I, 1,2. Les noms propres désignent, dans leur ensemble, ce que nous appelons aujourd'hui la presqu'île de l'Asie mineure. Le Pont en était la partie septentrionale, la côte de la mer noire; la Galatie, l'intérieur; la Cappadoce comprend les districts de l'est; la Bithynie, le nord-ouest; enfin l’Asie, dans le sens romain (l'Asie proconsulaire, c'est-à-dire la partie incorporée d'abord à la République), était formée par les provinces du sud-ouest: Phrygie, Lydie, Carie, Lycie, Pamphylie, etc.

Nous n'avons introduit le mot de Chrétien, que pour la commodité de la construction française; d'après la lettre du texte l'auteur adresse ses salutations aux élus, de manière que ce terme se trouve séparé de ses régimes indirects avec lesquels nous devions le mettre en rapport immédiat. Nous hésitions d'autant moins à nous servir de cette expression, d'ailleurs indispensable pour l'intelligence de la phrase, que l'apôtre s'en sert lui-même (chap. IV, 16), lui seul de tous les écrivains du Nouveau Testament.

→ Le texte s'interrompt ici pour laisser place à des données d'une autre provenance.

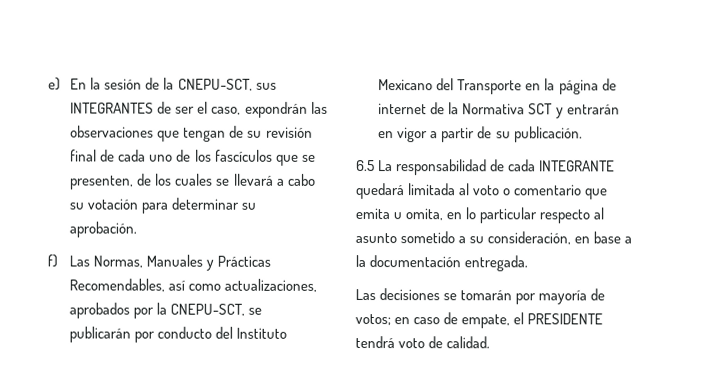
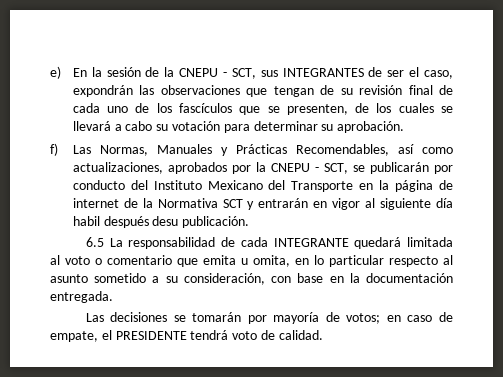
- e) En la sesión de la CNEPU-SCT, sus INTEGRANTES de ser el caso, expondrán las observaciones que tengan de su revisión final de cada uno de los fascículos que se presenten, de los cuales se llevará a cabo su votación para determinar su aprobación.
+ e) En la sesión de la CNEPU - SCT, sus INTEGRANTES de ser el caso, expondrán las observaciones que tengan de su revisión final de cada uno de los fascículos que se presenten, de los cuales se llevará a cabo su votación para determinar su aprobación.
- f) Las Normas, Manuales y Prácticas Recomendables, así como actualizaciones, aprobados por la CNEPU-SCT, se publicarán por conducto del Instituto Mexicano del Transporte en la página de internet de la Normativa SCT y entrarán en vigor a partir de su publicación.
+ f) Las Normas, Manuales y Prácticas Recomendables, así como actualizaciones, aprobados por la CNEPU - SCT, se publicarán por conducto del Instituto Mexicano del Transporte en la página de internet de la Normativa SCT y entrarán en vigor al siguiente día habil después desu publicación.
- 6.5 La responsabilidad de cada INTEGRANTE quedará limitada al voto o comentario que emita u omita, en lo particular respecto al asunto sometido a su consideración, en base a la documentación entregada.
+ 6.5 La responsabilidad de cada INTEGRANTE quedará limitada al voto o comentario que emita u omita, en lo particular respecto al asunto sometido a su consideración, con base en la documentación entregada.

Du reste, la formule de salutation exprime deux séries d'idées, très-riches au fond, mais rendues tant soit peu obscures par la brièveté de l'exposition. Il y a d'abord la désignation des lecteurs, comme pèlerins dispersés; puis, en second lieu, la définition même, ou la caractéristique des chrétiens en général, au moyen de trois faits ou rapports fondamentaux.

L'apôtre appelle les chrétiens des pèlerins, litt.: des hommes séjournant hors de leur patrie. Cette comparaison revient plusieurs fois dans notre épître (chap. I, 17; II, 11), et il va sans dire qu'elle se fonde sur l'idée que la véritable patrie du croyant, c'est le ciel, où son héritage ou patrimoine lui est réservé (chap. I, 4), comme une propriété belle et durable dont la possession de Canaan, et les diverses portions qui en revenaient aux familles Israélites, n'étaient que l'image imparfaite. Au siècle apostolique, la majorité des Juifs demeuraient également hors de la Palestine, dans ce qu'on appelait la dispersion des Grecs, c'est-à-dire dispersés parmi les païens; et c'est ainsi que l'auteur appelle les chrétiens de l'Asie, ses contemporains (lesquels, d'ailleurs, comme nous le verrons plus loin, étaient généralement sortis du paganisme), des pèlerins de la dispersion, parce qu'il constate une analogie entre leur rapport (tant numérique que religieux) avec leur entourage non converti, et le rapport des Juifs avec les païens.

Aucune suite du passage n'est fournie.